ACTU | ECONOMIE | Le marché des droits TV en ébullition

par Gallot

L ’attribution des droits de plusieurs compétitions de football ces dernières semaines a profondément rebattu les cartes du paysage audiovisuel sportif français, en particulier pour le marché de la télévision payante. Point sur les forces en présence.

 Retour fracassant pour Canal +

Considérée comme la grande perdante de l’appel d’offres de la L1 (aucun lot obtenu), Canal+ a effectué un magnifique rebond en quelques mois. Elle a successivement repris à RMC Sport l’intégralité des droits de la Premier League sur la période 2019/2022, puis les deux meilleures affiches de la Ligue des Champions, puis la meilleure affiche et les finales de l’Europa League ou de l’UEFA Conference League (la 3e compétition interclubs lancée par l’UEFA) sur la période 2021/2024. Enfin, la chaîne dirigée par Maxime Saada a noué un accord avec beIN Sports prévoyant, d’une part, la sous-licence par le groupe qatari des deux rencontres de L1 sur le cycle 2020/2024 et, d’autre part, la distribution exclusive de beIN par Canal+! Alors que l’on pouvait lui prédire un avenir de simple agrégateur et distributeur de contenus sportifs, Canal+ s’est donc à nouveau imposé comme l’un des acteurs majeurs avec lequel les autres, Mediapro en tête, vont devoir composer. Un retour qui n’est toutefois pas sans risque, le coût de ces différentes opérations pouvant être évalué à 745 millions d’euros hors accord de distribution de beIN Sports.

beIN Sports vers l’équilibre budgétaire ?

Si la revente de la L1 à Canal+ a visiblement fait l’effet d’une bombe au sein des équipes de la rédaction, cet accord permet à beIN Sports de faire rentrer 330 millions d’euros dans ses caisses. En ajoutant les apports financiers liés à l’accord de distribution exclusive par Canal+, qui reste soumis à l’approbation de l’Autorité de la concurrence, le groupe qatari réalise une opération financière particulièrement intéressante qui pourrait lui permettre d’atteindre le point mort budgétaire, toujours pas atteint après sept ans d’existence, malgré une offre globale très qualitative et un nombre d’abonnés conséquents (aux alentours de 3,4 millions). Si beIN semble avoir tiré un trait sur la L1, elle conserve malgré tout un catalogue de droits intéressants dans l’immédiat notamment avec l’obtention de l’intégralité de la Ligue des Champions, hors affiches dévolues à Canal+. Restera à voir quelle sera sa stratégie sur les prochains appels d’offres, notamment de droits de championnats étrangers pour mieux cerner leur stratégie et… leur avenir.
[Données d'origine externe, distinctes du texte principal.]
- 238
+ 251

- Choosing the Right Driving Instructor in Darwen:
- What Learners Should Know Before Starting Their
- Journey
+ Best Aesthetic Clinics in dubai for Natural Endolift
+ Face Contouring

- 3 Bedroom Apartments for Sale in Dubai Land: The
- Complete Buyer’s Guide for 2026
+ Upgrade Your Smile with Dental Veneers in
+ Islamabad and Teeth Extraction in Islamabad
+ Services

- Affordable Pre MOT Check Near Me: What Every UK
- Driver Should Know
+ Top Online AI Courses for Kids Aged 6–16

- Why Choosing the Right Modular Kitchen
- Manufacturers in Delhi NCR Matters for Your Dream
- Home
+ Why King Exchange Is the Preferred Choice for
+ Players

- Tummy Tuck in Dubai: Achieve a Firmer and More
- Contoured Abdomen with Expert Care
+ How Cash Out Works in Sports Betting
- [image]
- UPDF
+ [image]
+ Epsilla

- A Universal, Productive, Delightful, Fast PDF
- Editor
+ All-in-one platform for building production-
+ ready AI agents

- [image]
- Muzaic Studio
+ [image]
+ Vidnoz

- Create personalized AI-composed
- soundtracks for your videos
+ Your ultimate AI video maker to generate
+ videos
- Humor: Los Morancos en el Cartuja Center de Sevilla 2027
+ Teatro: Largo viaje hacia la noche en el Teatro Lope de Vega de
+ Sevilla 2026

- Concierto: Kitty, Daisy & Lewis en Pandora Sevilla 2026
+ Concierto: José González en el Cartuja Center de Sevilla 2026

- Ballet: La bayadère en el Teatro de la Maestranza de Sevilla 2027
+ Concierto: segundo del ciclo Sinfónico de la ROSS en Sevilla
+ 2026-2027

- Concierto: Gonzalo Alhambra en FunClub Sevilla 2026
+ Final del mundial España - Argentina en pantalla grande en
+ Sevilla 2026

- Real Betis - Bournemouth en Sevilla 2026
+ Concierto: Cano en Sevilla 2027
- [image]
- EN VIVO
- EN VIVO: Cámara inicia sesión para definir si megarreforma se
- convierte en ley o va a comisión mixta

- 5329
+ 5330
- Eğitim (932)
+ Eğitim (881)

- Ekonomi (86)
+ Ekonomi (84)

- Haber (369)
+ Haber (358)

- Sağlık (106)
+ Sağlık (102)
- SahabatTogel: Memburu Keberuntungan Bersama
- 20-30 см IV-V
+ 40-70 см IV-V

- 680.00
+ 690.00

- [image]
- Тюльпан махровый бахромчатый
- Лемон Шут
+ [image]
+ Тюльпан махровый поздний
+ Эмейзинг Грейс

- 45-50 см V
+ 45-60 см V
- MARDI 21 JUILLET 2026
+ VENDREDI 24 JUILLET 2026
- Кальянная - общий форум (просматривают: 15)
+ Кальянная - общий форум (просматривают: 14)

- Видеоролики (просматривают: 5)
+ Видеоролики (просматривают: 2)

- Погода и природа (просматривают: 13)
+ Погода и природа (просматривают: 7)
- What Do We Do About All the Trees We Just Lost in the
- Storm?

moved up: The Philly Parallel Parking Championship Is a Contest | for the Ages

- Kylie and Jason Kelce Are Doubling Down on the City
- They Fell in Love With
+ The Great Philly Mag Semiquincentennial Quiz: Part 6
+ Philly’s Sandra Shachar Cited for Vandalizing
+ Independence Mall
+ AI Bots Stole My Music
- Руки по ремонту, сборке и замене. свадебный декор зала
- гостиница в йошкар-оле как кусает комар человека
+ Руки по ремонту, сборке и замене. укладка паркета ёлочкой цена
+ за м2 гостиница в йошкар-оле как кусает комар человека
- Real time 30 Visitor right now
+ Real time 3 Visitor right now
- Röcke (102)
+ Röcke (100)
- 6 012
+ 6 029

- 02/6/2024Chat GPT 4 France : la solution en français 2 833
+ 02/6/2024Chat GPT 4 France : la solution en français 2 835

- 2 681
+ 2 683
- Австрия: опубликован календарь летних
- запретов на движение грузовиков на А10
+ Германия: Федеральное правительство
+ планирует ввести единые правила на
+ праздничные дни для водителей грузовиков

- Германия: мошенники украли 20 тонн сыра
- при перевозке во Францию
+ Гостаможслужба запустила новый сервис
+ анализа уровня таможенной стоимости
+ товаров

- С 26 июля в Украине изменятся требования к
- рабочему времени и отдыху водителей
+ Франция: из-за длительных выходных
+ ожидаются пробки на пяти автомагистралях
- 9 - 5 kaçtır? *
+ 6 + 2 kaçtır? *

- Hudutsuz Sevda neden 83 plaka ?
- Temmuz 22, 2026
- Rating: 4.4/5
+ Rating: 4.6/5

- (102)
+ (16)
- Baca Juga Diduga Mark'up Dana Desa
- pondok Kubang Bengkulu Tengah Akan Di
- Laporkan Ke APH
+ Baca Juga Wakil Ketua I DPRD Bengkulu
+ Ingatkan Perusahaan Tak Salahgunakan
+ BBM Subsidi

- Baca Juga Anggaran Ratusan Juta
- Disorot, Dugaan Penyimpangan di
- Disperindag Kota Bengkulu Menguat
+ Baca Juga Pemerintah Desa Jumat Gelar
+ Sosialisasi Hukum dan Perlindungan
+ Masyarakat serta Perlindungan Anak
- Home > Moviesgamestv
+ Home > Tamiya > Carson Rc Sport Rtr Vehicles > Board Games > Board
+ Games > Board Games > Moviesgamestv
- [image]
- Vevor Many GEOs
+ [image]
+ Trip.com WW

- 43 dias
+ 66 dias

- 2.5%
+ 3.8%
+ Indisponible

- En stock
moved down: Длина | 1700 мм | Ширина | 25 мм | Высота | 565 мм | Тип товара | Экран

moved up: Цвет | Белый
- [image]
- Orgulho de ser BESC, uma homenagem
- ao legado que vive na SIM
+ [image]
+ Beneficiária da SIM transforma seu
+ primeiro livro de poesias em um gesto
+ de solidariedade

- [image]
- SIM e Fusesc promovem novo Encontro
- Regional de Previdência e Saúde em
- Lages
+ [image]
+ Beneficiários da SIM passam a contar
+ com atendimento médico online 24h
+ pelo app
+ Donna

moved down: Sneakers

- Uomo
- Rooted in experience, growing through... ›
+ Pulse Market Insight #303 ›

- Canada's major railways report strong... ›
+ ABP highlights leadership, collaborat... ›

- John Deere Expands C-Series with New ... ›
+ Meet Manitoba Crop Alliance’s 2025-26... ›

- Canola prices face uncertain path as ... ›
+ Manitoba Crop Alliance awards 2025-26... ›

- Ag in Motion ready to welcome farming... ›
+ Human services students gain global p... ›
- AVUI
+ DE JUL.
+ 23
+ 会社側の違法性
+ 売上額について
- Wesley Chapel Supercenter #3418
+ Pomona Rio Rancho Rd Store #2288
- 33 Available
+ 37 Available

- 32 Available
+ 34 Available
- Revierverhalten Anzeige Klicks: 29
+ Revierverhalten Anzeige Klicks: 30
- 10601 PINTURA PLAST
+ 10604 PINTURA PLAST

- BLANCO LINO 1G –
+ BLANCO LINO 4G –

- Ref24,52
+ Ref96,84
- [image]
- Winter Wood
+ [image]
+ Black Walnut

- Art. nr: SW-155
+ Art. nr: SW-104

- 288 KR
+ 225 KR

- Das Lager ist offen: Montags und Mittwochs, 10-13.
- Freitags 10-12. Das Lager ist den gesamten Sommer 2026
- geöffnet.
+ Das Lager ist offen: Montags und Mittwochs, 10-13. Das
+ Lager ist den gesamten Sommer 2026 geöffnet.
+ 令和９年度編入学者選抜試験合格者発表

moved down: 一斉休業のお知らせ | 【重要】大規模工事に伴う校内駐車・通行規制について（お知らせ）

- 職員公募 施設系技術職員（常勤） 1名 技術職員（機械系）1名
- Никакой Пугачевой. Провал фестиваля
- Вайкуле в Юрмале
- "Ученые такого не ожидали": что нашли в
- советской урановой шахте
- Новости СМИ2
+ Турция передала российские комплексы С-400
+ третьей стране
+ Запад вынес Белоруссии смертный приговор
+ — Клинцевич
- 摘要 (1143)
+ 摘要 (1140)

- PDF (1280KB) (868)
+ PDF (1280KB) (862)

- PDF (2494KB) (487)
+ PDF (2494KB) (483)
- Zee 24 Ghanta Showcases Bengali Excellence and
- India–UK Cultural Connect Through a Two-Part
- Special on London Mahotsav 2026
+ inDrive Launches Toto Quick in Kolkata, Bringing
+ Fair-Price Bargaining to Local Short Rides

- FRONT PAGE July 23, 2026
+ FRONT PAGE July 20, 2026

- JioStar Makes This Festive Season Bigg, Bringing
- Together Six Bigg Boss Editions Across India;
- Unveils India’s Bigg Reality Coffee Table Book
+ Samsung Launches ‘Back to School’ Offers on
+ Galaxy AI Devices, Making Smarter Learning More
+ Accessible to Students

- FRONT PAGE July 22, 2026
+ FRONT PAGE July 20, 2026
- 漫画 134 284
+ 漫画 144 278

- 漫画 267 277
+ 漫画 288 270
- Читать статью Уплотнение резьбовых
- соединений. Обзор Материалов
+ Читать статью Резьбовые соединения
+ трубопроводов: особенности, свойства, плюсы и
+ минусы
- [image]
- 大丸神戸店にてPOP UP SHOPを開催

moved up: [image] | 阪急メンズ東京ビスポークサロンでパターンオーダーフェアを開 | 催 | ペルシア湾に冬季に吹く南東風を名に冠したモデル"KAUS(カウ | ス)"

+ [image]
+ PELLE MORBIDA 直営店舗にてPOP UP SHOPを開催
 Quel avenir pour RMC Sport ?

Un avenir qui s’est sérieusement assombri pour RMC Sport. Après ne pas s’être positionnée sur les droits de la L1, avoir perdu la Premier League (qu’elle continue cependant à co-diffuser avec Canal+ par le jeu d’un accord entre les deux groupes) et les compétitions européennes à compter de 2021, la chaîne devrait en effet avoir du mal à continuer d’exister en l’état dans les mois à venir. D’autant plus qu’elle reste toujours peu distribuée par les opérateurs (excepté… Canal+ qui la propose dans l’offre satellite). Une disparition pure et simple n’est ainsi pas à exclure. À moins que le groupe ne conserve sa chaîne dans une version revue à la baisse rappelant l’époque Ma Chaîne Sport.

Une stratégie floue pour Mediapro

Le groupe sino-espagnol continue de bâtir un projet de chaîne 100% foot et disposera de huit matches de L1 et de L2 et de l’ensemble des matches – hors affiches de Canal+ – de l’Europa League et UEFA Conference League. Reste toutefois à savoir si cela lui permettra d’atteindre les 4millions d’abonnés moyennant un coût évoqué par son patron Jaume Roures de 25euros mensuels. Une sacrée gageure qui laisse de nombreux experts sceptiques. D’une part car c’est un nombre d’abonnés élevé pour une offre certes qualitative mais limitée au seul football. BeIN Sports avait ainsi atteint ce nombre d’abonnés en 2018 lors de la Coupe du monde mais avec une offre multisport et un tarif bien plus agressif. D’autre part, en raison d’un rejet des consommateurs des multi-abonnements et d’un consentement à payer qui s’effrite. Si ses dirigeants ont tenté de rassurer les parties prenantes tant sur le paiement que sur l’accessibilité de l’offre aux consommateurs, il subsiste encore de nombreux flous sur la stratégie du groupe qui devront être vite levés.